§ **INSTRUCTIONS TO FOLLOW**
Every line with the word "number" in it should be extracted from the data that follows.

§ **Version difference data**
---+---

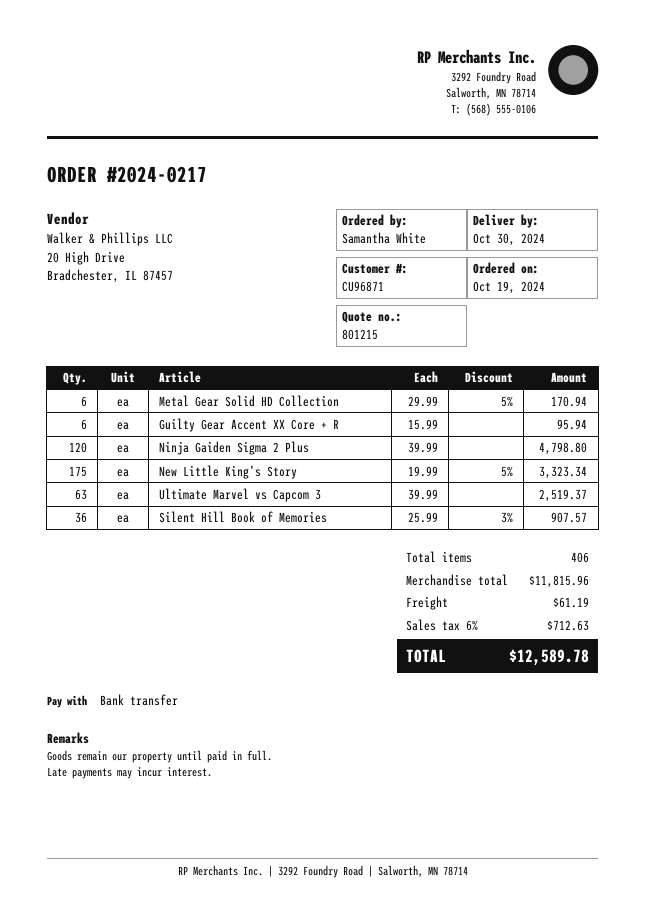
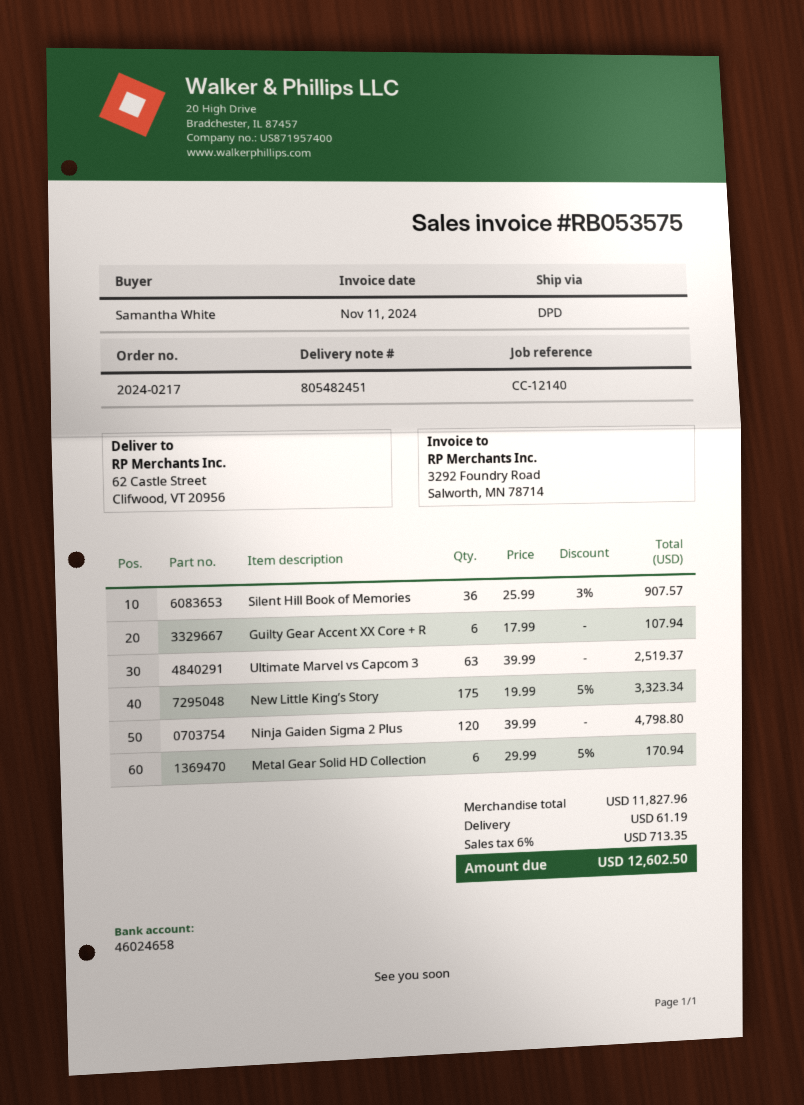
Guilty Gear Accent XX Core + R: 6 x 15.99 = 95.94 -> 6 x 17.99 = 107.94
subtotal: 11815.96 -> 11827.96
tax: 6% = 712.63 -> 6% = 713.35
total: 12589.78 -> 12602.50

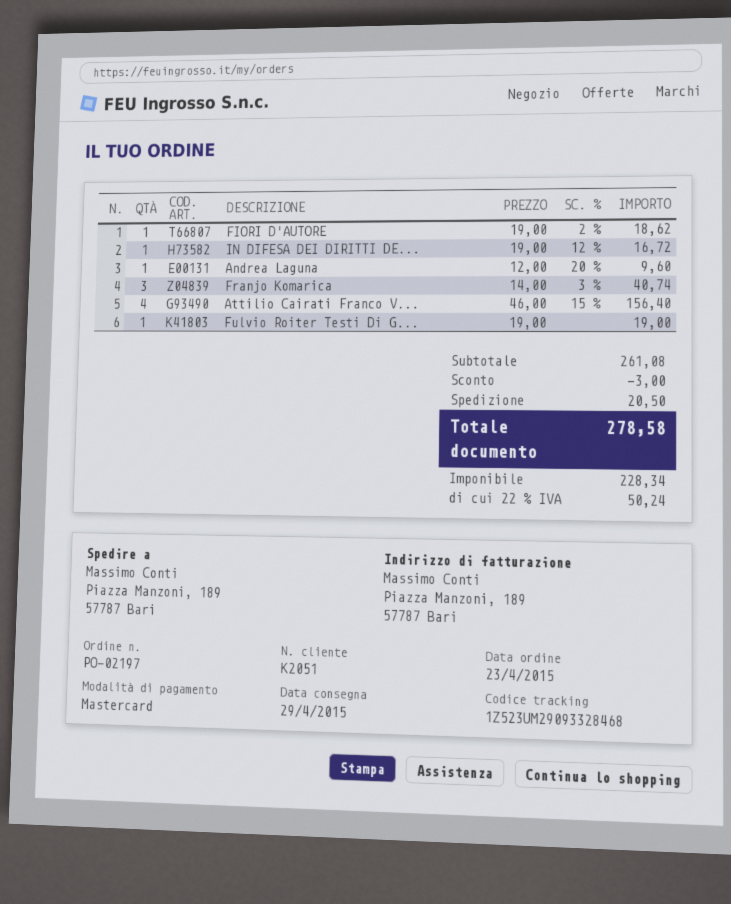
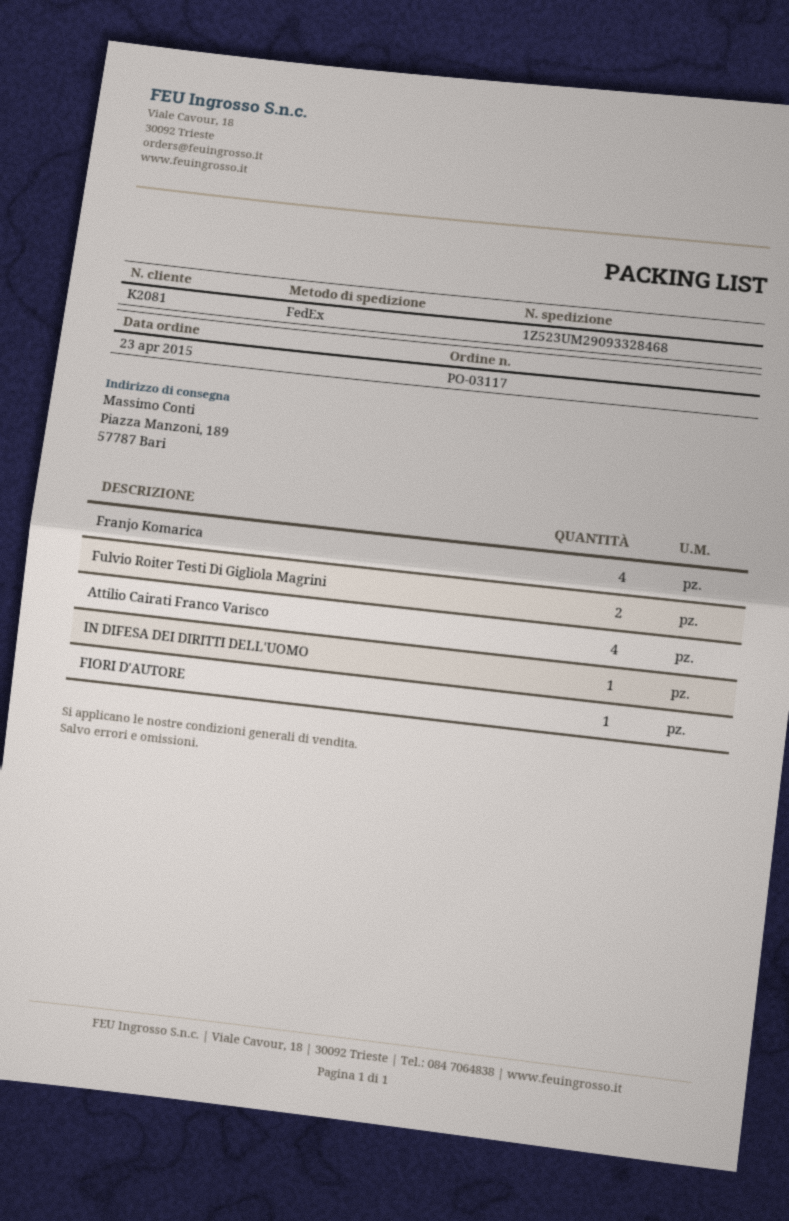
order number: PO-02197 -> PO-03117
customer number: K2051 -> K2081
Andrea Laguna: 1 -> none
Franjo Komarica: 3 -> 4
Fulvio Roiter Testi Di G...: 1 -> 2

---+---

§ **ANSWER SPACE**
order number: PO-02197 -> PO-03117
customer number: K2051 -> K2081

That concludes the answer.